The first value after the expression is the value assigned if the expression is TRUE
, while the second is if the expression is FALSE
penguin_weight <- penguins %>%
select(year, body_mass_g)
penguin_weight %>%
mutate(size = if_else(condition = body_mass_g > 4500,
true = "large",
false = "normal"))
# A tibble: 344 × 3
year body_mass_g size
<int> <int> <chr>
1 2007 3750 normal
2 2007 3800 normal
3 2007 3250 normal
4 2007 NA <NA>
5 2007 3450 normal
6 2007 3650 normal
7 2007 3625 normal
8 2007 4675 large
9 2007 3475 normal
10 2007 4250 normal
# … with 334 more rows
Now we have a column with two values, large
and normal
based on whether the penguins are above or below 4.5 kilos.

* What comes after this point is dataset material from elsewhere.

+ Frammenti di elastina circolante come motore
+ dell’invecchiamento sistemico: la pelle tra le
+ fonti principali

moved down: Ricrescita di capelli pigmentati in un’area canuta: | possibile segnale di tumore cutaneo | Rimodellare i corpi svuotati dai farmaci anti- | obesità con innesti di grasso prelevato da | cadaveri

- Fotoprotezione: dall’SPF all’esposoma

We can for instance use that in a plot.
penguin_weight %>%
mutate(size = if_else(condition = body_mass_g > 4500,
true = "large",
false = "normal")) %>%
ggplot() +
geom_jitter(mapping = aes(x = year, y = body_mass_g, colour = size))

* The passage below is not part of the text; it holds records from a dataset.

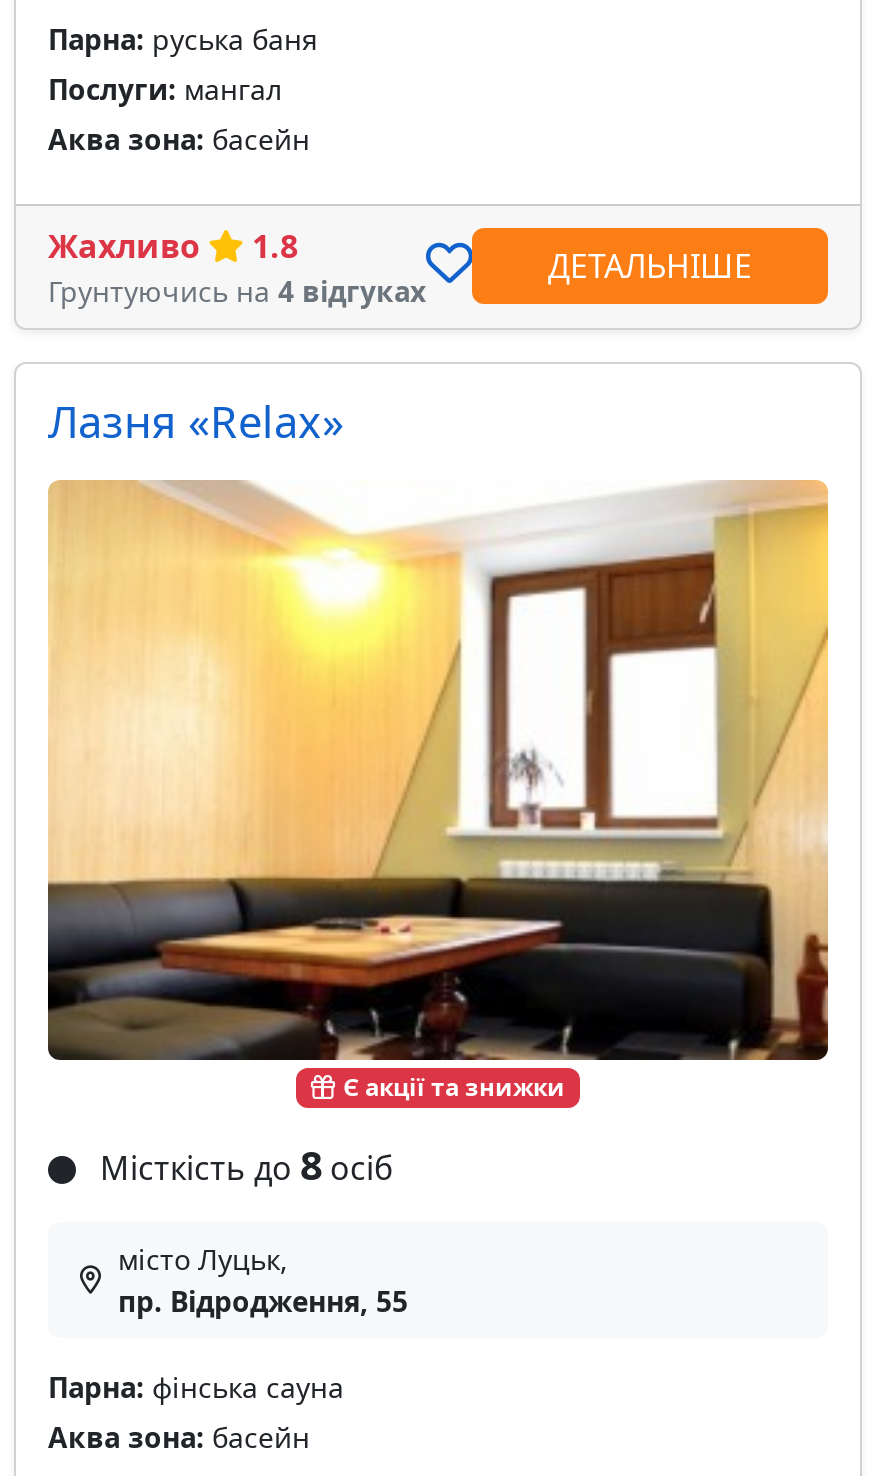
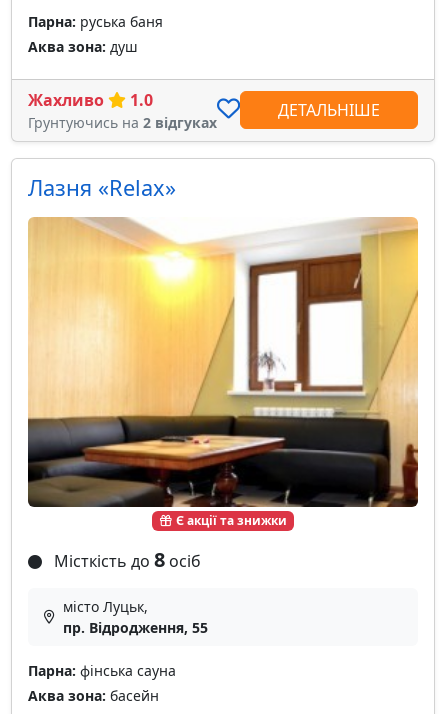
- Послуги: мангал
- Аква зона: басейн
+ Аква зона: душ

- Жахливо 1.8
+ Жахливо 1.0

- Грунтуючись на 4 відгуках
+ Грунтуючись на 2 відгуках
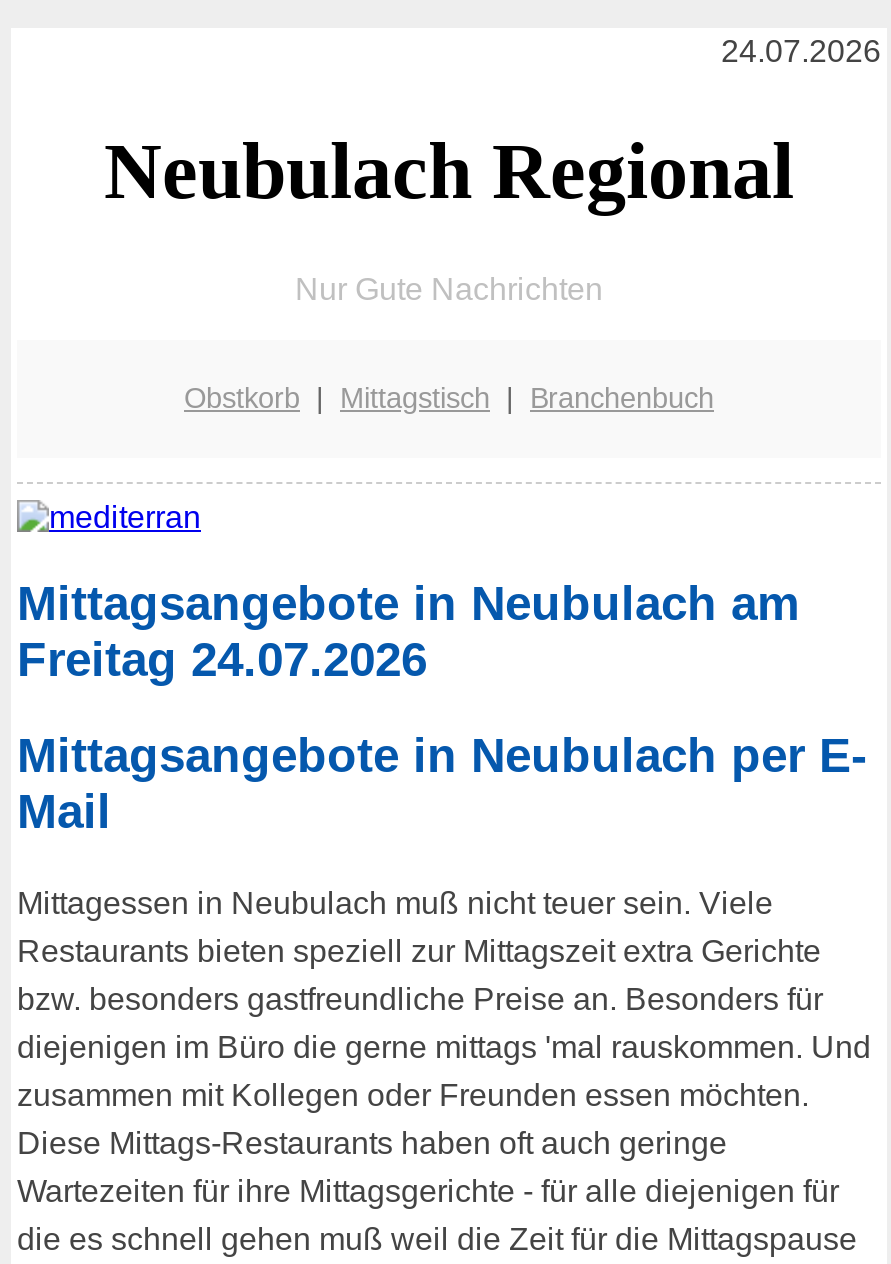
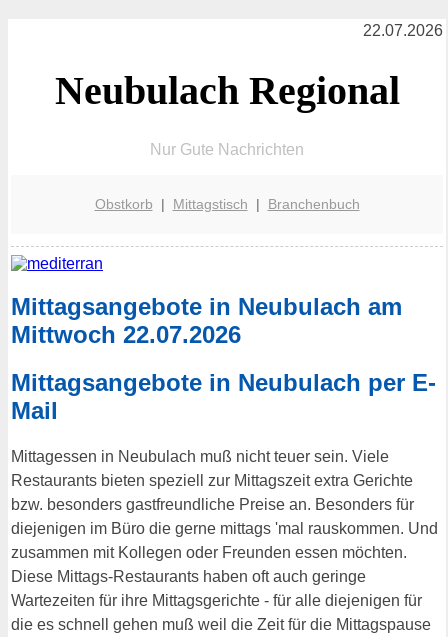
- 24.07.2026
+ 22.07.2026

- Freitag 24.07.2026
+ Mittwoch 22.07.2026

Warning: Removed 2 rows containing missing values (geom_point).
That shows us clearly that we have grouped the penguins based on their size. But there is this strange NA
in the plot legend. what is that?
In R, missing values are usually given the value NA
which stands for Not applicable
, i.e., missing data. This is a very special name in R. Like TRUE
and FALSE
are capitalized, RStudio immediately recognizes the combination of capital letters and gives it another colour than all other values. In this case it means, there are some penguins we do not have the body mass of.
Now we know how to create new variables, and even how to make them if there are conditions on how to add the data.
But, we often want to add several columns of different types, and maybe even add new variables based on other new columns! Oh, it’s starting to sound complicated, but it does not have to be!
mutate()
is so-called lazy-evaluated. This sounds weird, but it means that each new column you make is made in the sequence you make them. So as long as you think about the order of your mutate()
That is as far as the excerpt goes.